Yeah, I don't know. I've often debated this over the years with myself. Until I knew that many religions in diverse parts of the world have the same messiah story line, I wondered why God would just send His son to one part of the ancient world? What about other parts of the world and other and radically different societies and outlooks and languages and moralities? The answer might be that he did the obvious, he touched many parts of the world with roughly the same game plan and same son while completely changing the game plan for those societies in which it would not work and instead did the Buddha approach or "great Spirit" approach with the American Indians or the multi God approach with Hindus. Because the purpose is not to sell Jesus but to teach a moral compass and the approach may differ as long as it gets the job done.

AFAIK the Buddha was never in the same league as the boy-gods incarnate.

Furthermore, no insult intended, your orientation appears to be sort of flat-earthish. If there is a creator-god it would known that the universe it created had an expanding space/time dimension. So where is the Christ for recent times? Did he come and go unnoticed? And did he not appear to other societies beyond earth? Was Jesus a one off? Or maybe man invented the god-creator?

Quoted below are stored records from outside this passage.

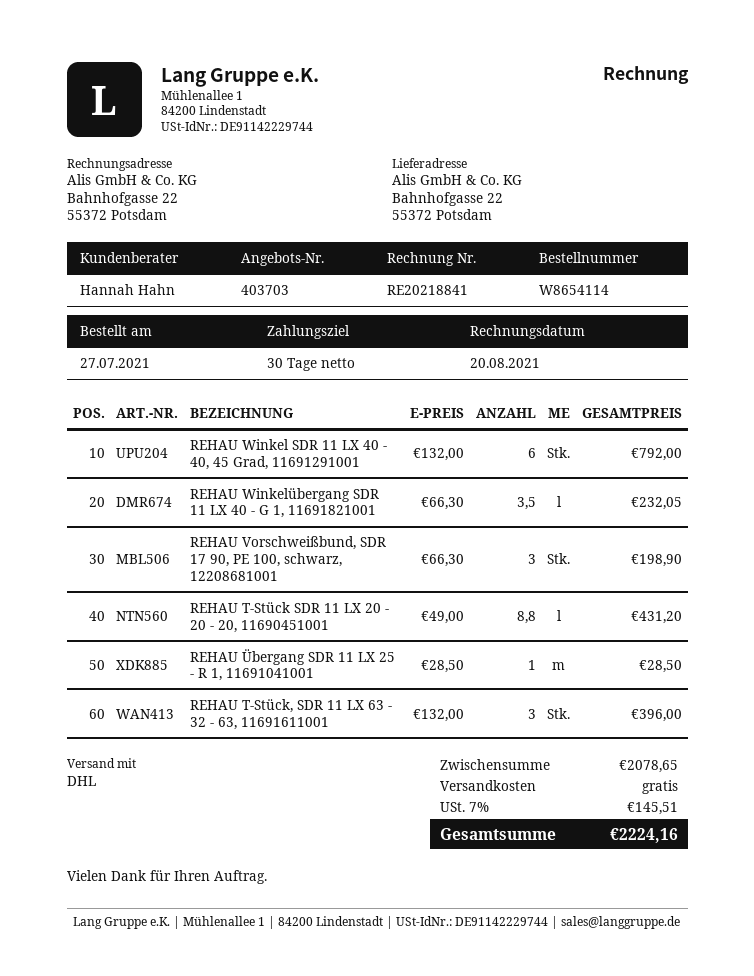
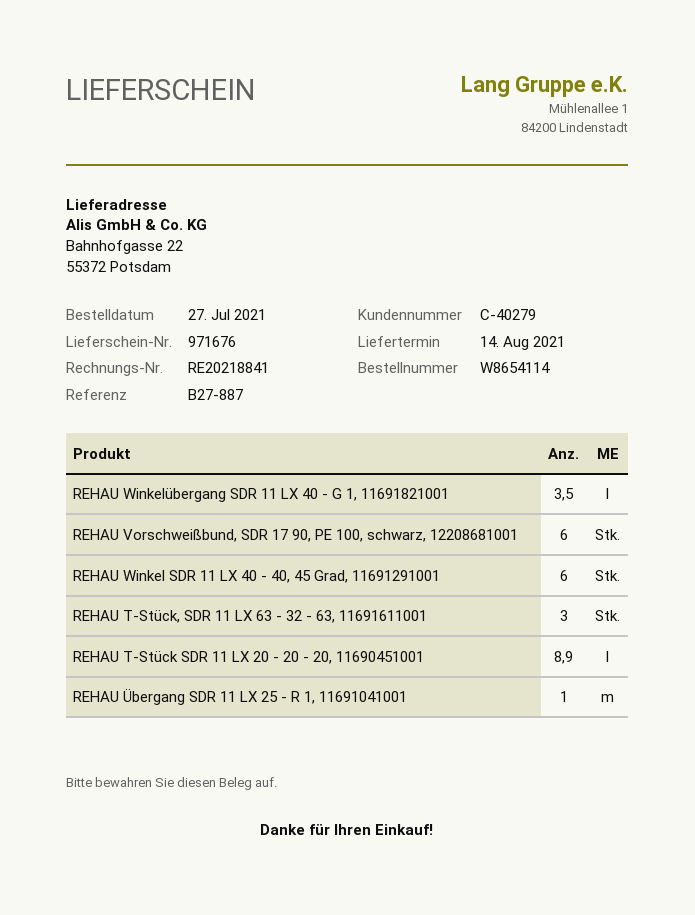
REHAU Vorschweißbund, SDR 17 90, PE 100, schwarz, 12208681001: 3 -> 6
REHAU T-Stück SDR 11 LX 20 - 20 - 20, 11690451001: 8.8 -> 8.9

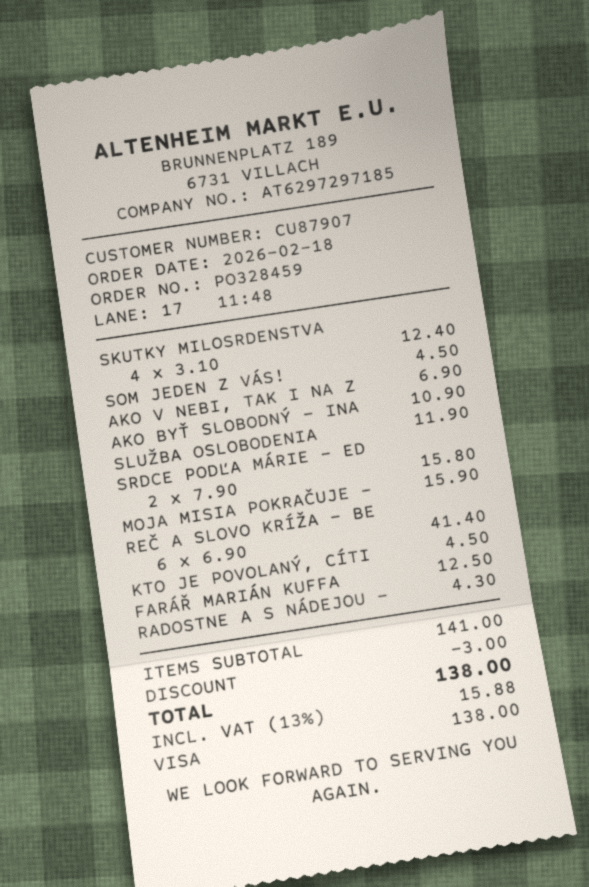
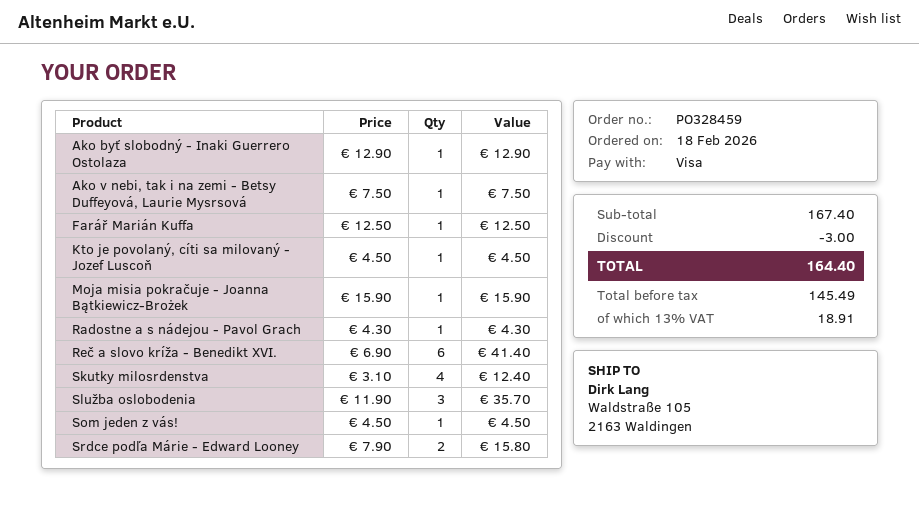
AKO V NEBI, TAK I NA Z: 1 x 6.90 = 6.90 -> 1 x 7.50 = 7.50
AKO BYŤ SLOBODNÝ - INA: 1 x 10.90 = 10.90 -> 1 x 12.90 = 12.90
SLUŽBA OSLOBODENIA: 1 x 11.90 = 11.90 -> 3 x 11.90 = 35.70
subtotal: 141.00 -> 167.40
tax: 13% = 15.88 -> 13% = 18.91
total: 138.00 -> 164.40

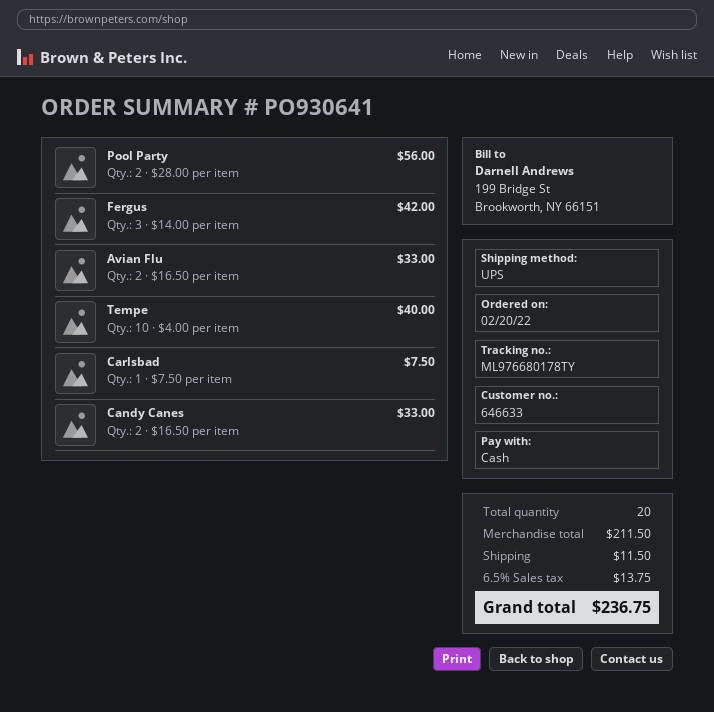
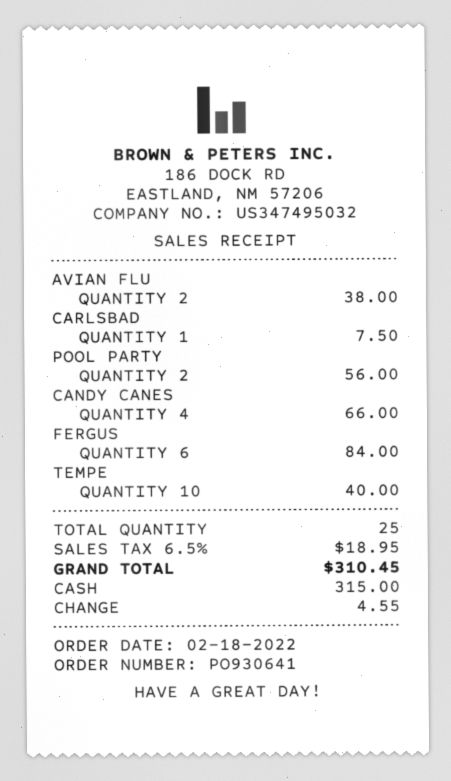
order date: 2022-02-20 -> 2022-02-18
Fergus: 3 for 42.00 -> 6 for 84.00
Avian Flu: 2 for 33.00 -> 2 for 38.00
Candy Canes: 2 for 33.00 -> 4 for 66.00
total quantity: 20 -> 25
shipping: 11.50 -> none
tax: 6.5% = 13.75 -> 6.5% = 18.95
total: 236.75 -> 310.45

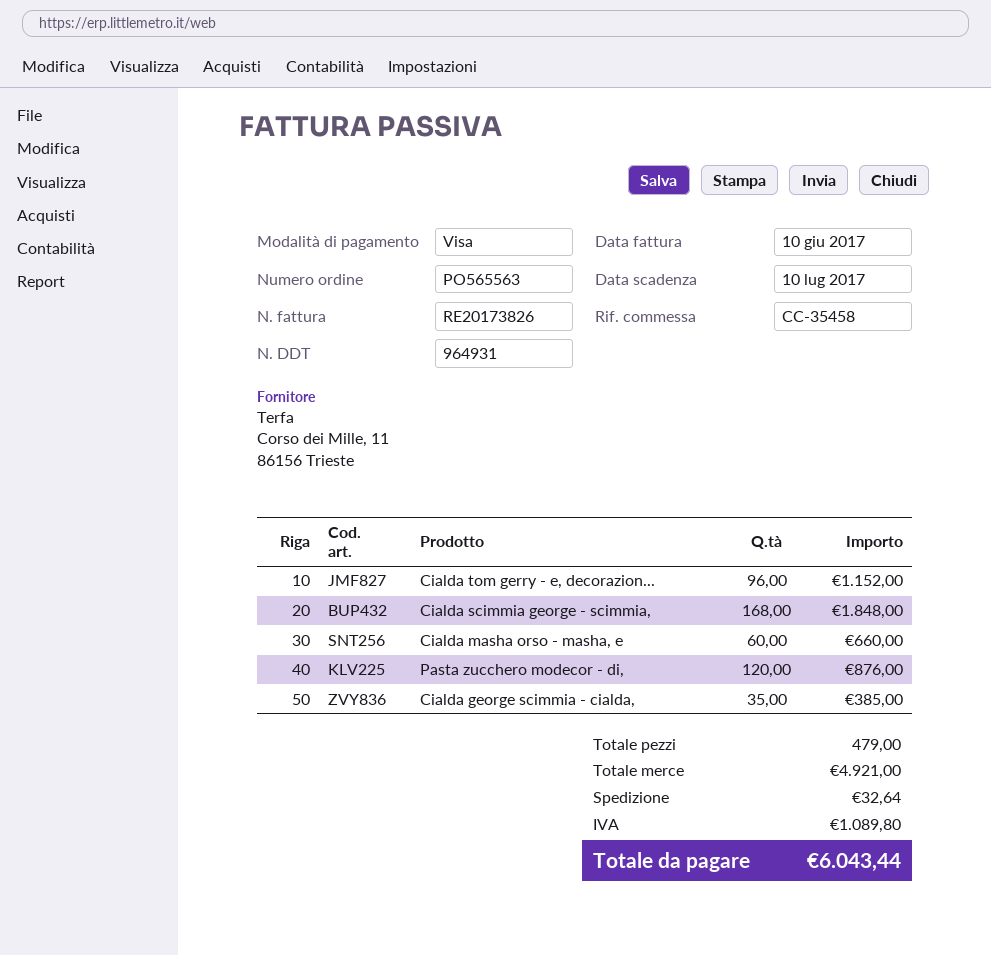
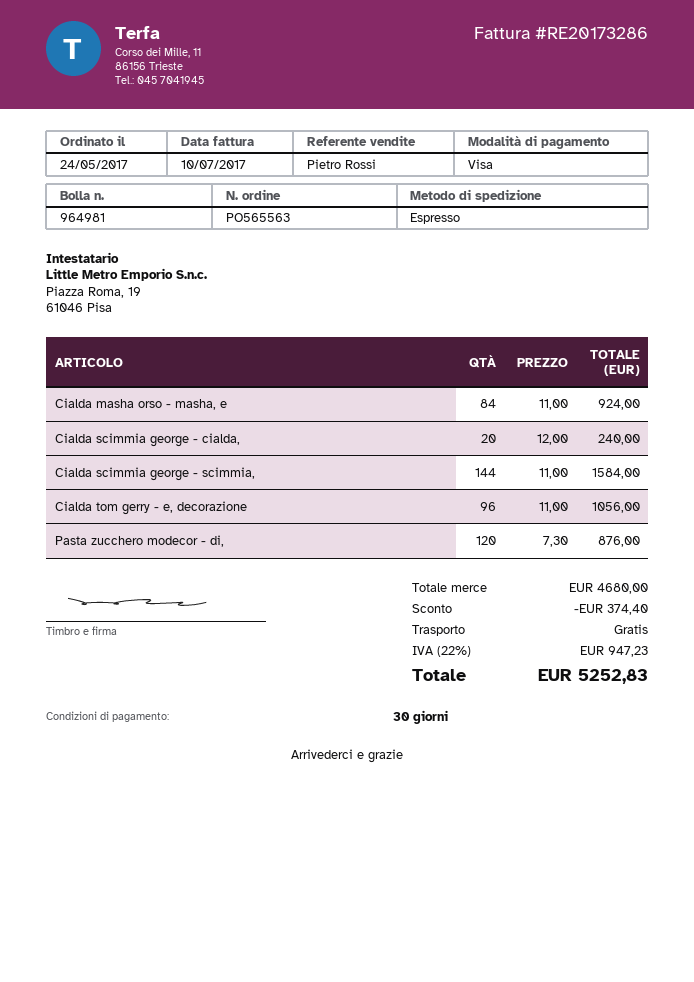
delivery note number: 964931 -> 964981
invoice number: RE20173826 -> RE20173286
invoice date: 2017-06-10 -> 2017-07-10
Cialda tom gerry - e, decorazion...: 96 for 1152.00 -> 96 for 1056.00
Cialda scimmia george - scimmia,: 168 for 1848.00 -> 144 for 1584.00
Cialda masha orso - masha, e: 60 for 660.00 -> 84 for 924.00
Cialda george scimmia - cialda,: 35 for 385.00 -> none
Cialda scimmia george - cialda,: none -> 20 for 240.00
subtotal: 4921.00 -> 4680.00
discount: none -> 374.40
shipping: 32.64 -> 0.00
tax: 1089.80 -> 947.23
total: 6043.44 -> 5252.83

Questions to ponder . . .




Phydeaux -> RE: The Covert Messiah (11/17/2013 12:49:46 AM)


quote:

ORIGINAL: vincentML

quote:


If there is a creator-god it would known that the universe it created had an expanding space/time dimension. So where is the Christ for recent times? Did he come and go unnoticed? And did he not appear to other societies beyond earth? Was Jesus a one off? Or maybe man invented the god-creator? Questions to ponder . . .


Answer's in the bible.




GotSteel -> RE: The Covert Messiah (11/17/2013 8:58:15 PM)


quote:

ORIGINAL: Phydeaux


quote:

ORIGINAL: vincentML
If there is a creator-god it would known that the universe it created had an expanding space/time dimension. So where is the Christ for recent times? Did he come and go unnoticed? And did he not appear to other societies beyond earth? Was Jesus a one off? Or maybe man invented the god-creator? Questions to ponder . . .


Answer's in the bible.


There aren't though, the Bible doesn't talk about cloning, stem cell research, organ transplants. Where's the New New Testament that deals with the morality of everything that didn't exist 2,000 years ago?




DomKen -> RE: The Covert Messiah (11/17/2013 9:59:18 PM)


quote:

ORIGINAL: GotSteel


quote:

ORIGINAL: Phydeaux


quote:

ORIGINAL: vincentML
If there is a creator-god it would known that the universe it created had an expanding space/time dimension. So where is the Christ for recent times? Did he come and go unnoticed? And did he not appear to other societies beyond earth? Was Jesus a one off? Or maybe man invented the god-creator? Questions to ponder . . .


Answer's in the bible.


There aren't though, the Bible doesn't talk about cloning, stem cell research, organ transplants. Where's the New New Testament that deals with the morality of everything that didn't exist 2,000 years ago?

It's all in there. You just have to forget everything you've ever learned, tilt your head, smash it with a large stone several times and then squint real hard.